As Zeroville charts a vaguely surreal, nonlinear path through the ‘70s, Vikar is taken under the wing of Dotty (Jacki Weaver), who teaches him how to edit film. This leads to his eventual ascension to filmmaking fame. Their editing motto, “Fuck continuity,” is meant to reflect a brash, convention-bucking attitude toward their craft, which champions atmosphere over accuracy. But lack of continuity is an albatross around the neck of Franco’s style here, where he shows little to no effort to make his one-dimensional characters behave in consistent, believable or meaningful ways. As the years float by in a neon-lit haze, Vikar crosses paths with a swaggering screenwriter (Seth Rogen), a boorish executive (Will Ferrell) and a bombshell actress named Soledad (Megan Fox), who dreams of serious roles that will never come. All these characters simply act in service of the contrived notion of Hollywood as both beauty and beast, and Franco seems misguidedly obsessed with the idea that the creative purity of rogue talent should be rightly rewarded by the mainstream.
Zeroville is as tonally confused as its protagonist is rigidly certain of cinema’s inherent power. At times, the movie borders on farce, but Franco’s earnest handling of the material—both from behind the camera and in playing Vikar, who woodenly appears in nearly every scene—belies much opportunity for comedy. One exception is a pair of scenes with Craig Robinson as an affable burglar and classic movie buff who really just wants to hang out. But even those brief moments of levity are few and far between.
Franco remains content to coast along on the idea that proximity to greatness is itself noteworthy. Vikar crosses paths with the filmmakers of Apocalypse Now (with Horatio Sanz briefly portraying Francis Ford Coppola). He also makes the perplexing decision to splice in lengthy scenes directly from David Lynch’s masterfully subversive Eraserhead, a move which feel wholly unearned and acts as simply another demonstration of Franco’s ability to acquire the rights to play around with the work of icons. His attempts to capture the punk ethos of the film’s source material, Steve Erickson’s novel of the same name, come off as completely ham-fisted, and he goes so far as to give us two separate live performances of the Stooges’ “I Wanna Be Your Dog.” One portrays a curiously shadow-shrouded young Iggy Pop vamping onstage at CBGB (lest Los Angeles get all the show biz adoration) and the other features Soledad’s teenage daughter, Zazi (Joey King), covering the song while preposterously moving Vikar to tears.

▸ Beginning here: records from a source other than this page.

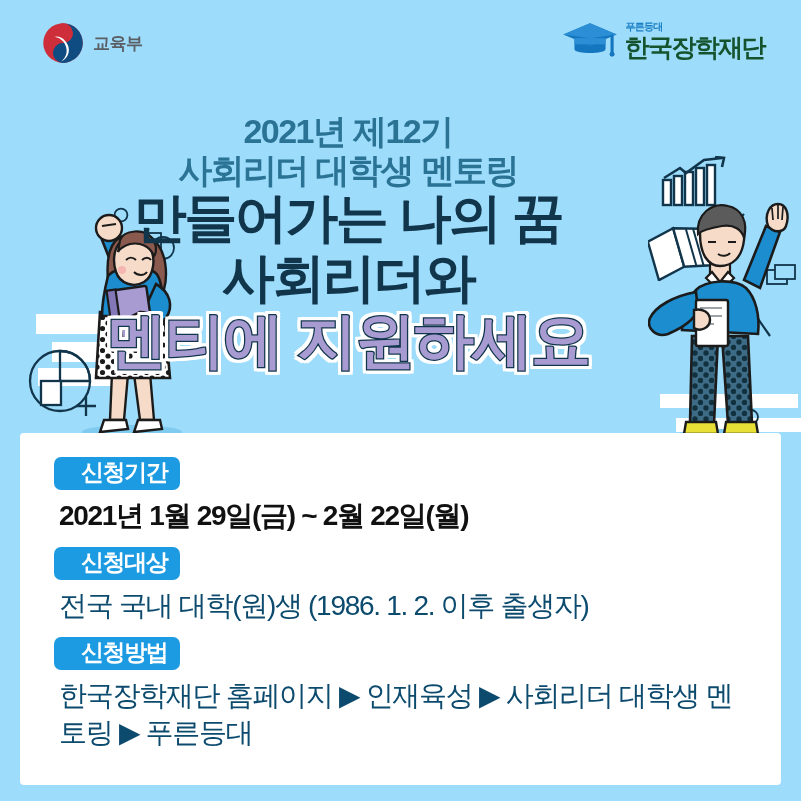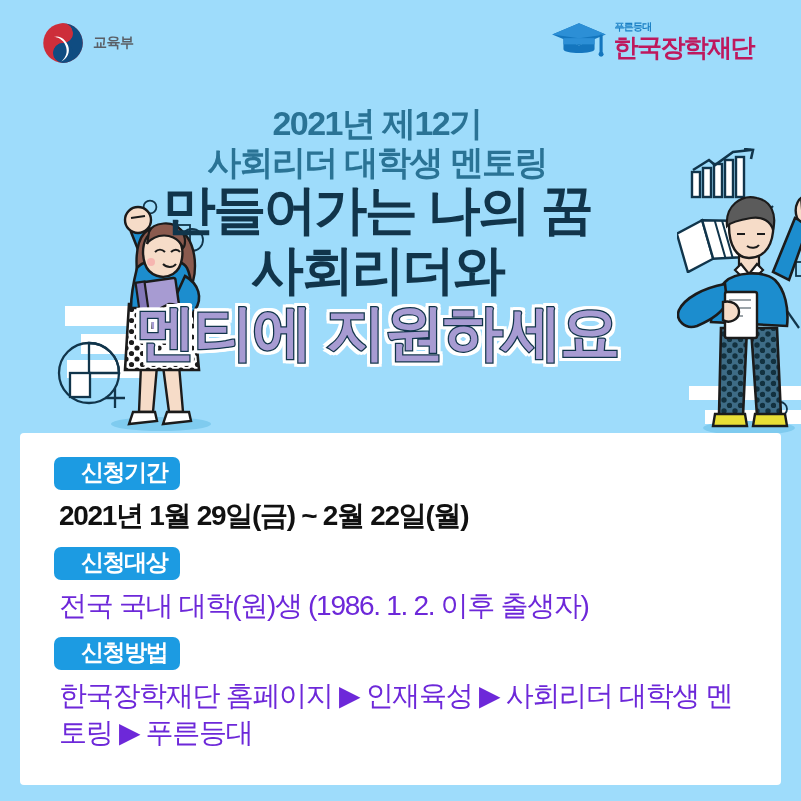--- a/index.html
+++ b/index.html
@@ -37,7 +37,7 @@
 
   .logo-kosaf {
     position: absolute;
-    right: 47px;
+    right: 36px;
     top: 20px;
     display: flex;
     align-items: flex-end;

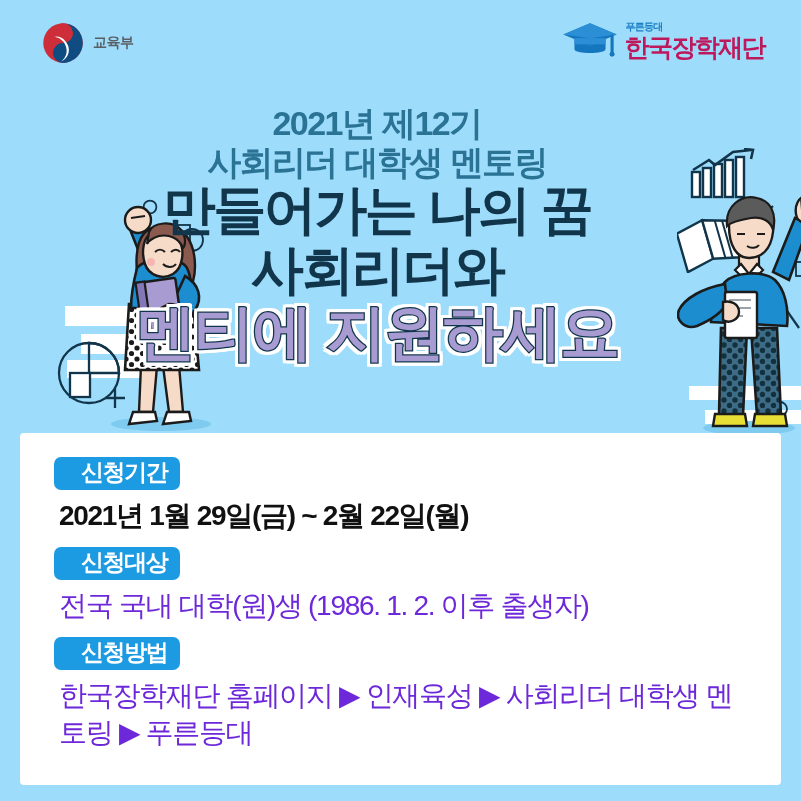--- a/index.html
+++ b/index.html
@@ -27,7 +27,7 @@
   }
   .logo-moe .taegeuk { width: 42px; height: 42px; display:block; }
   .logo-moe .moe-label {
-    font-size: 14px;
+    font-size: 17px;
     font-weight: 700;
     color: #5a5f66;
     letter-spacing: -0.5px;

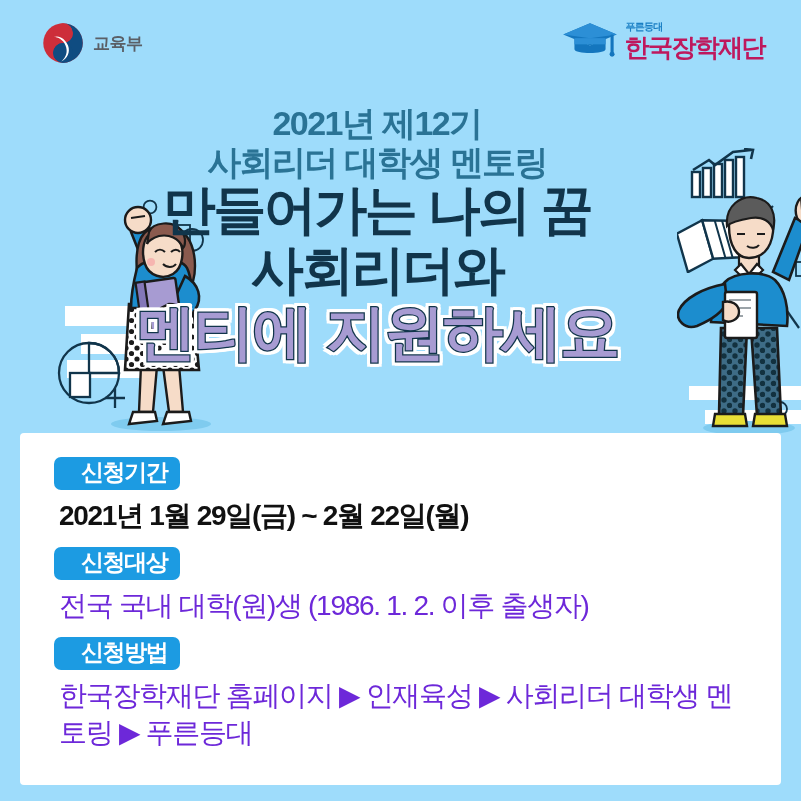--- a/index.html
+++ b/index.html
@@ -56,7 +56,7 @@
   .kosaf-main {
     font-size: 25px;
     font-weight: 800;
-    color: #be185d;
+    color: #14532d;
     letter-spacing: -1.6px;
     white-space: nowrap;
   }

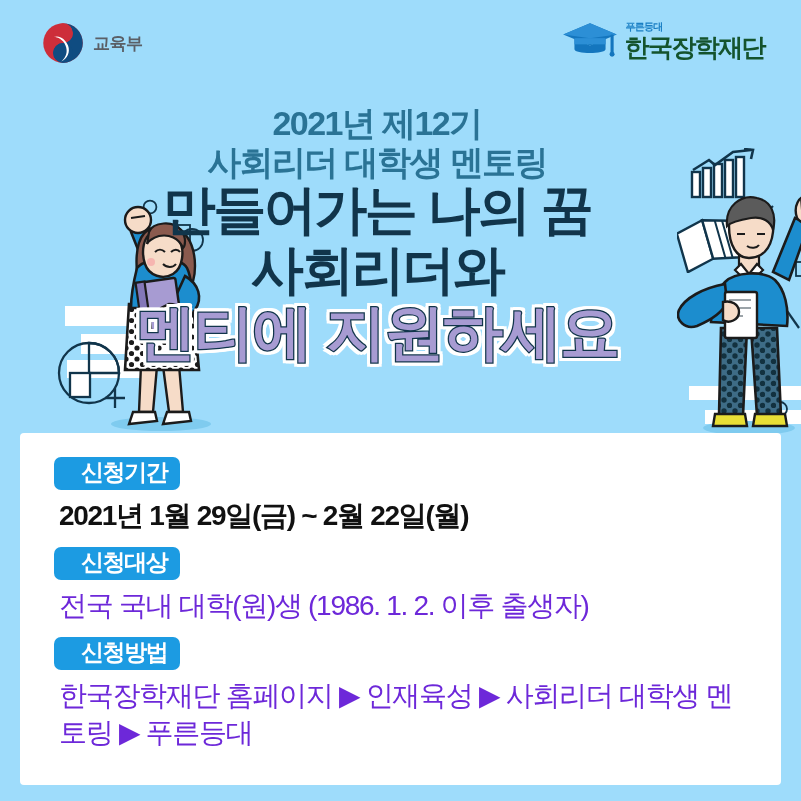--- a/index.html
+++ b/index.html
@@ -62,7 +62,7 @@
   }
 
   
-  .hero { position: absolute; left: 0; top: 0; width: 696px; height: 433px; margin-left: 29px; }
+  .hero { position: absolute; left: 0; top: 8px; width: 696px; height: 433px; }
 
   .title-block {
     position: absolute;

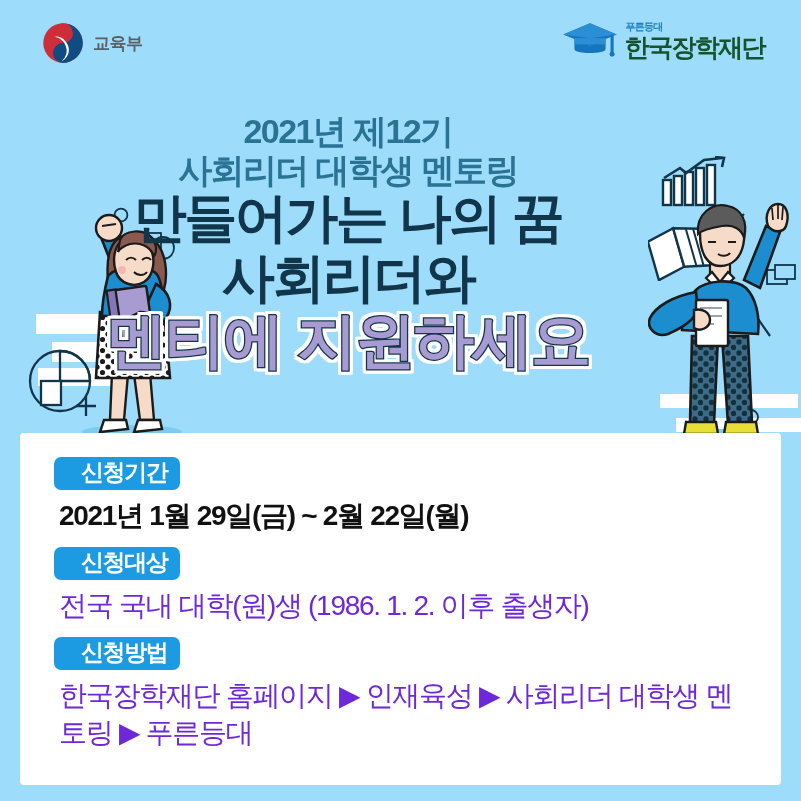--- a/index.html
+++ b/index.html
@@ -152,7 +152,7 @@
     margin-left: 5px;
     white-space: nowrap;
   }
-  .row-text.lighter { font-weight: 500; color: #6d28d9; }
+  .row-text.lighter { font-weight: 500; color: #0c4a6e; }
   .row-text.wrap { white-space: normal; }
 </style>
 </head>

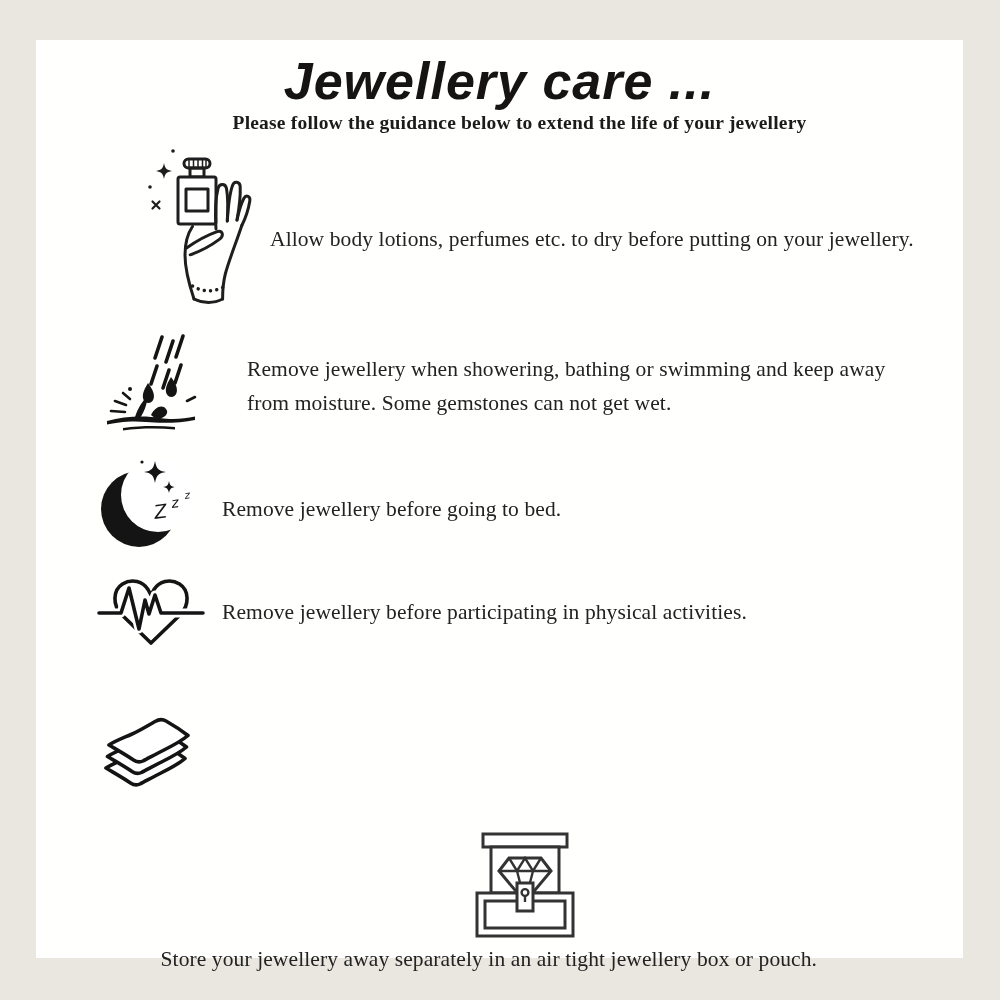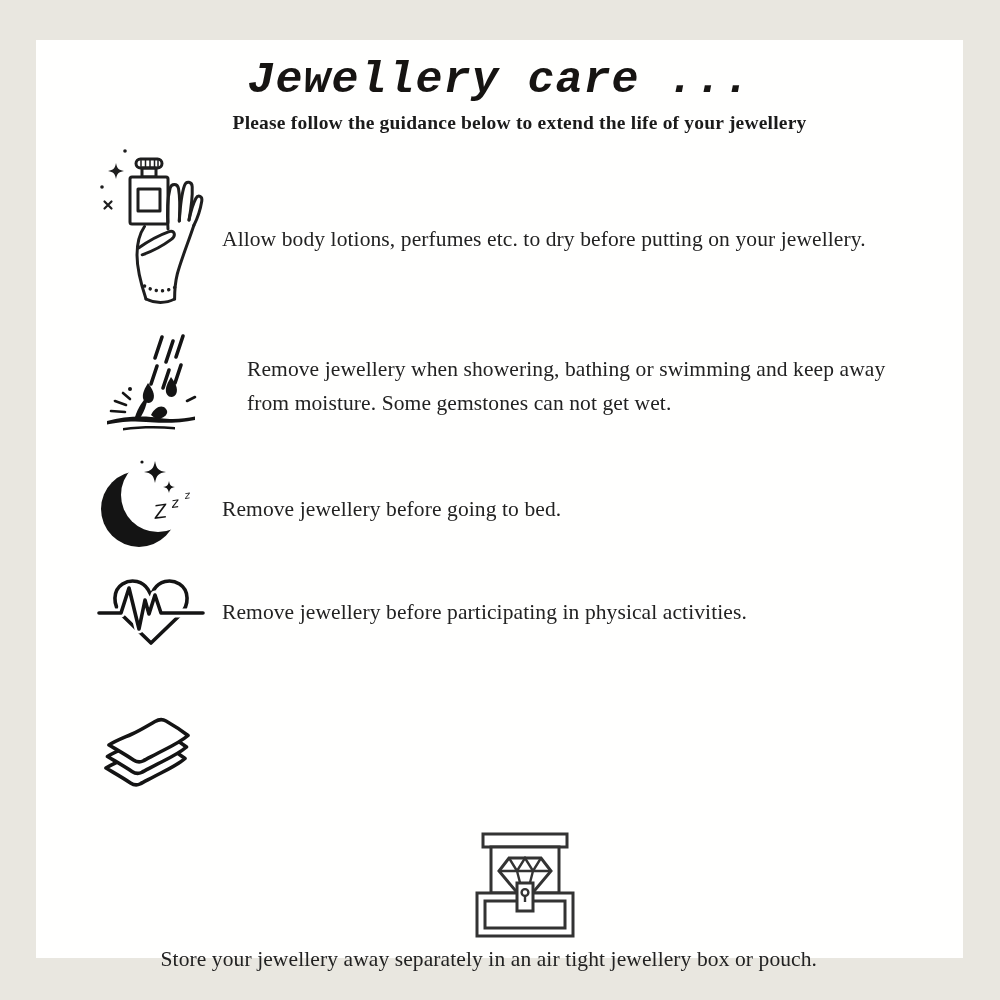--- a/index.html
+++ b/index.html
@@ -25,10 +25,10 @@
   }
   .header{ text-align:center; margin-top:14px; }
   .title{
-    font-family:Liberation Mono, monospace;
+    font-family:Liberation Sans, sans-serif;
     font-style:italic;
     font-weight:700;
-    font-size:45px;
+    font-size:52px;
     line-height:54px;
     letter-spacing:1px;
     color:#161412;

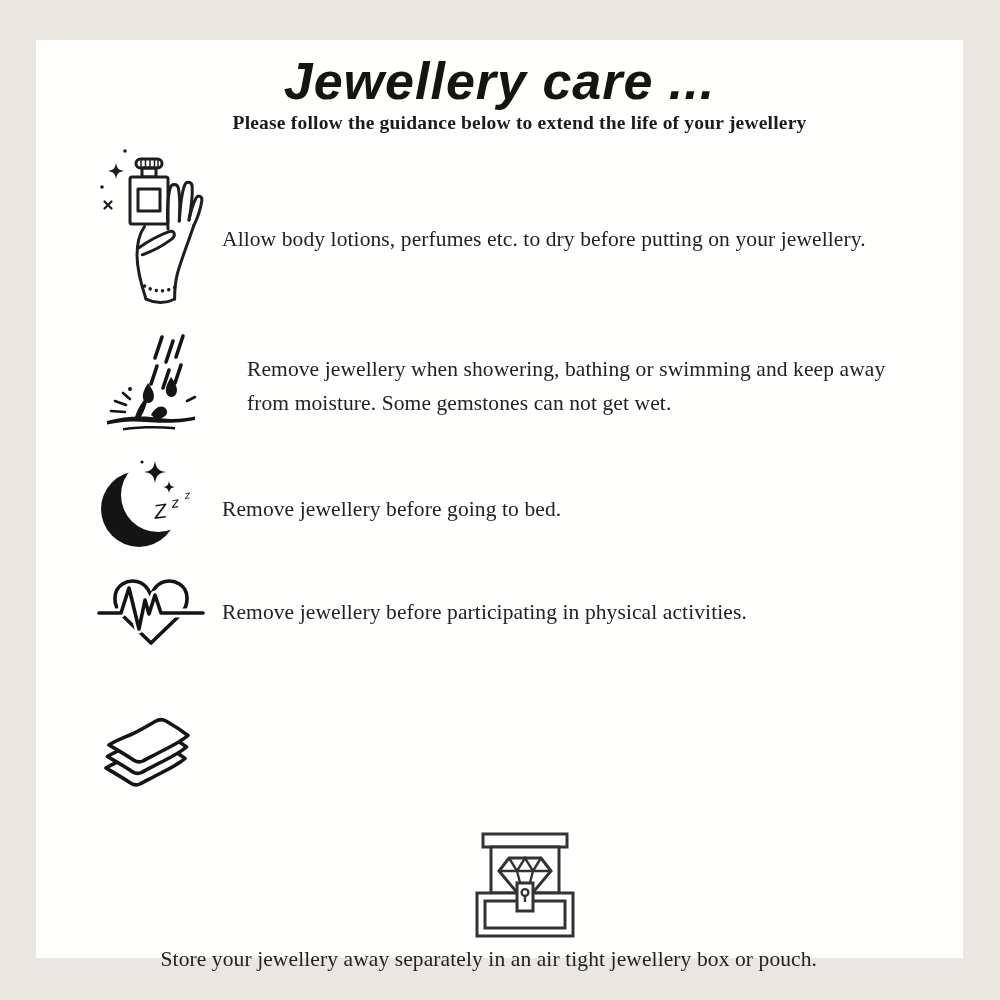--- a/index.html
+++ b/index.html
@@ -54,7 +54,7 @@
     letter-spacing:0.1px;
     color:#222222;
   }
-  .r1{height:180px;} .r1 .text-cell{margin-top:26px;}
+  .r1{height:180px;margin-left:48px;} .r1 .text-cell{margin-top:26px;}
   .r2{height:134px;gap:25px;} .r2 .text-cell{margin-top:6px;}
   .r3{height:112px;} .r3 .text-cell{margin-top:6px;}
   .r4{height:100px;} .r4 .text-cell{margin-top:0;}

Made in 2014, Franco’s film languished in distribution hell for years. Given the shoddiness of this project—yet another ineffective literary adaptation on his resume—the long delay in securing support comes as little surprise. In alternately worshiping Hollywood and defying its convention, the film is embarrassing in its misplaced sincerity. The timing of its release works against it, with the film’s thematic similarities to Tarantino’s own love letter to the era only making it pale in comparison. Sure, it’s got an impressive cast filled with Franco’s famous friends—Gus Van Sant even appears in a cameo to provide historical trivia about The Passion of Joan of Arc. And it indulges in clips from famous films and includes many songs from famous bands, all while cloaked in a kaleidoscopic blur that hearkens to Fear and Loathing in Las Vegas. But while Franco may desperately and insufferably grasp for profundity, Zeroville doesn’t add up to much.